• [About this exercise]:
Say how many lines of the listing below hold the word "none". Give only that number.

• [Study material]:
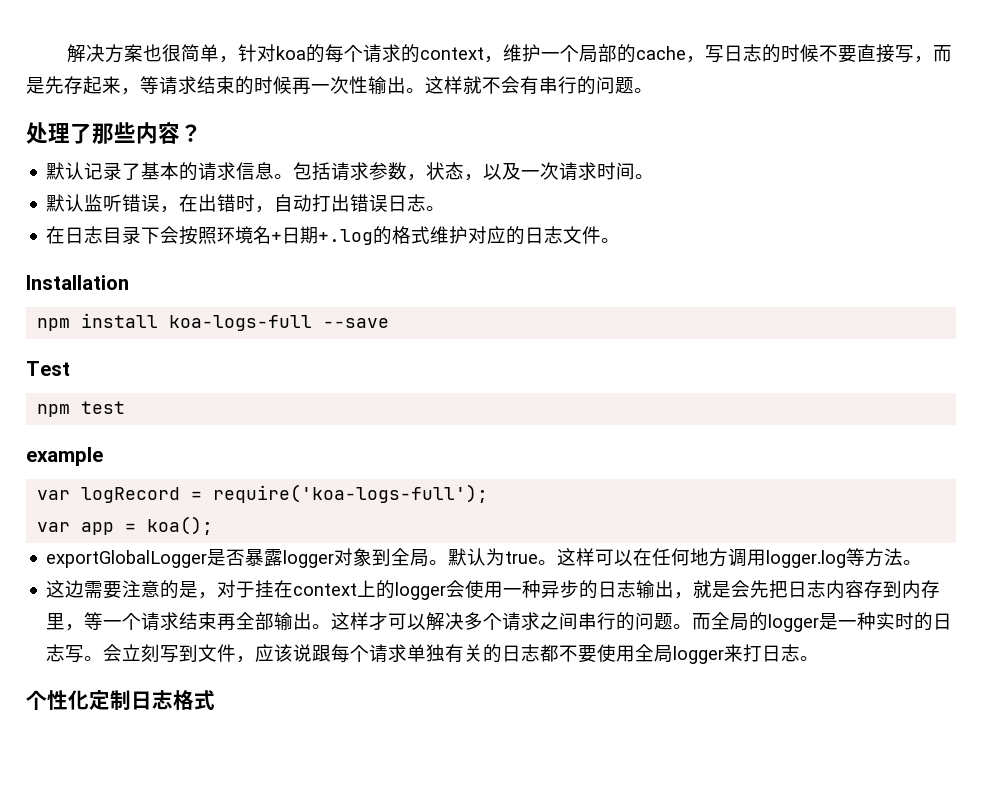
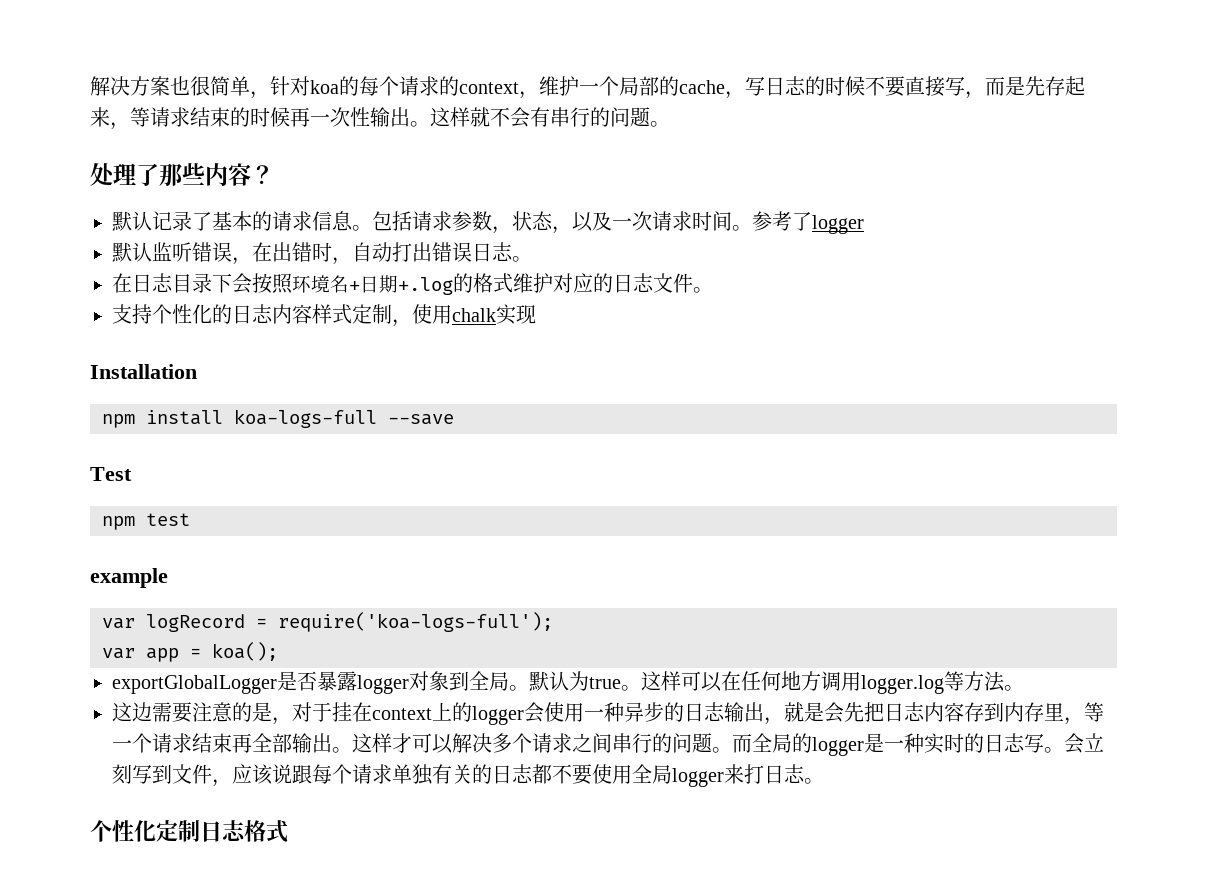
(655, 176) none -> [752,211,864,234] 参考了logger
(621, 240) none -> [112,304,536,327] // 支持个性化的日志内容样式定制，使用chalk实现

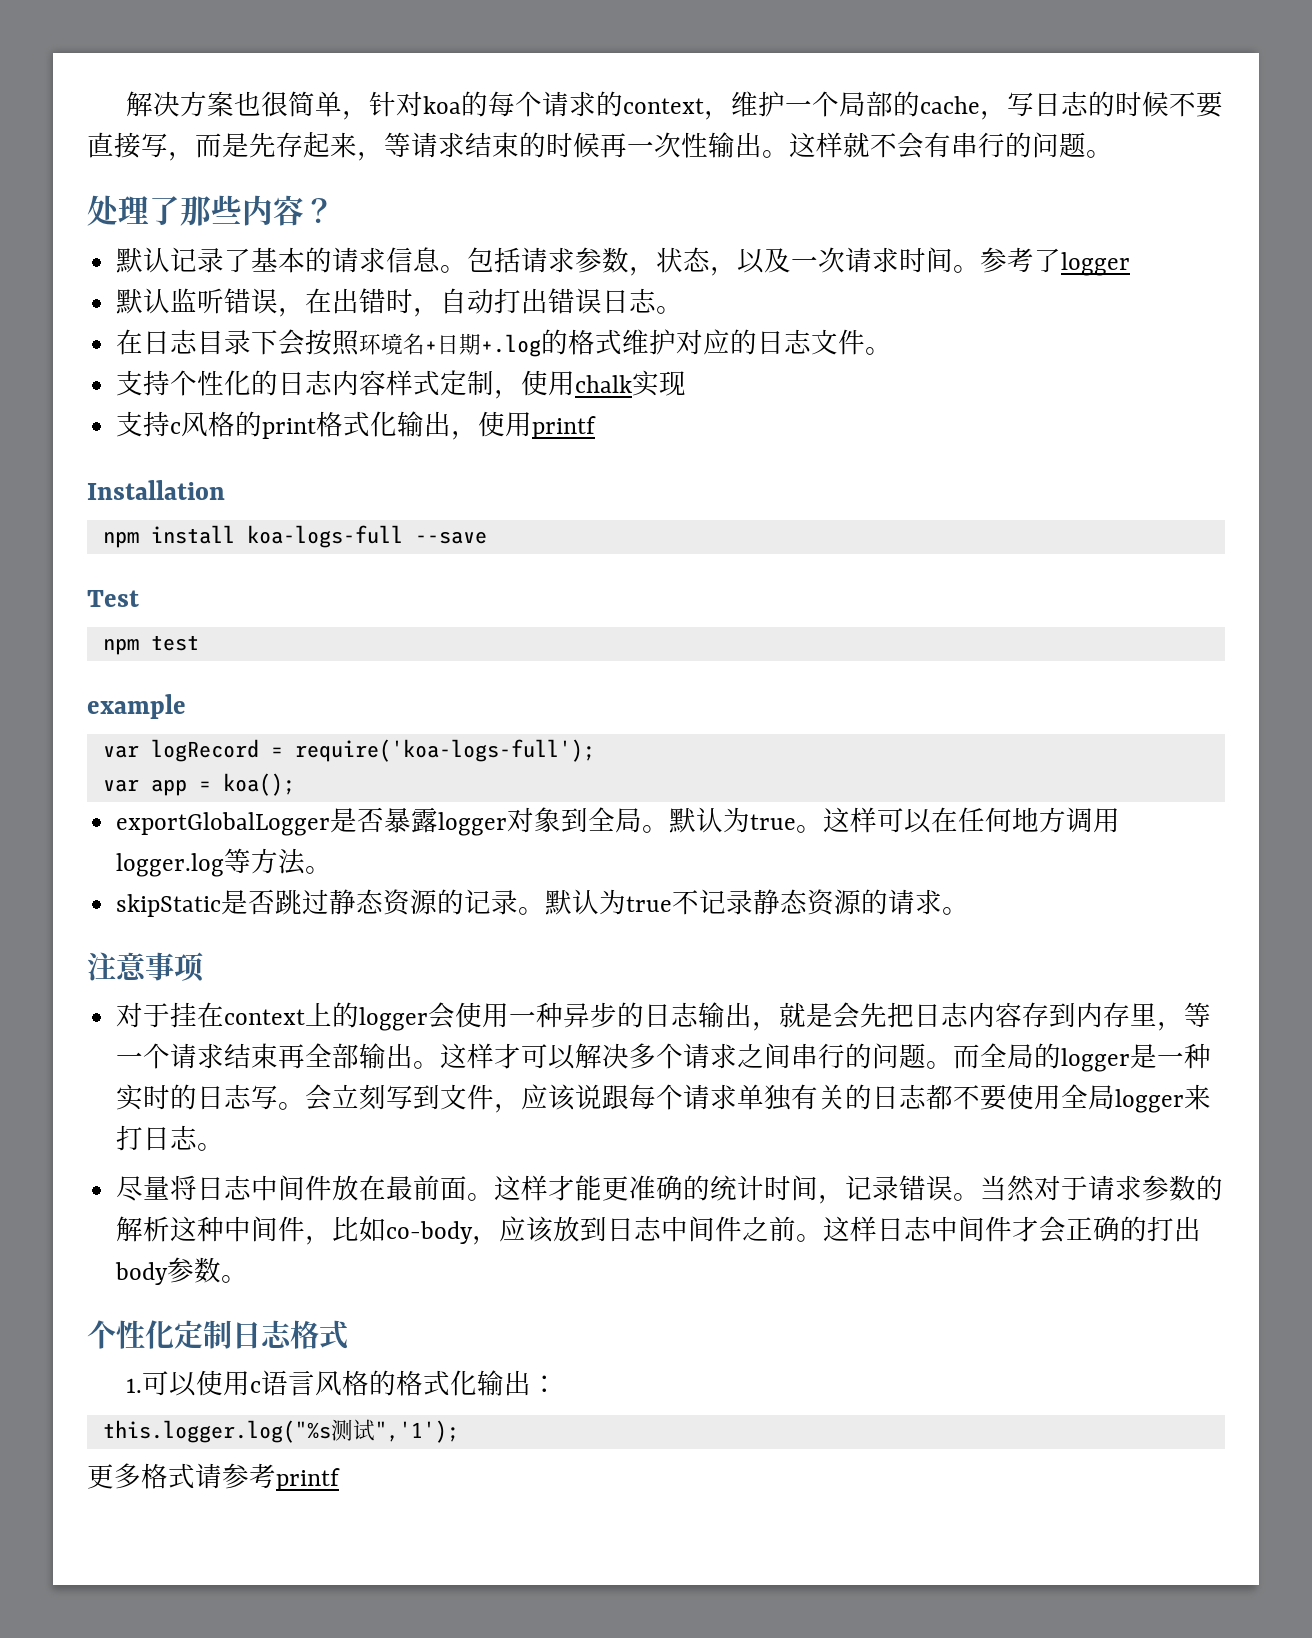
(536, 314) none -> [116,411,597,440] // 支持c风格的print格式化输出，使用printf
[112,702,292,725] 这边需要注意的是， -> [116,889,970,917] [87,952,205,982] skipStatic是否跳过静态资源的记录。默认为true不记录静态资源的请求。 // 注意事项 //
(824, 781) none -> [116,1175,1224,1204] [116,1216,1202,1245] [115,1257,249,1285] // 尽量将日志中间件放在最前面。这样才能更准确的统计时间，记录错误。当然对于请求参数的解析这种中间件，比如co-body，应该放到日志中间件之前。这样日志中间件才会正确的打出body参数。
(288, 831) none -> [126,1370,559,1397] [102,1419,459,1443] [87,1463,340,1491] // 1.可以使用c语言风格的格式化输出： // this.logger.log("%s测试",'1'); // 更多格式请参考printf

• [Exercise response]:
5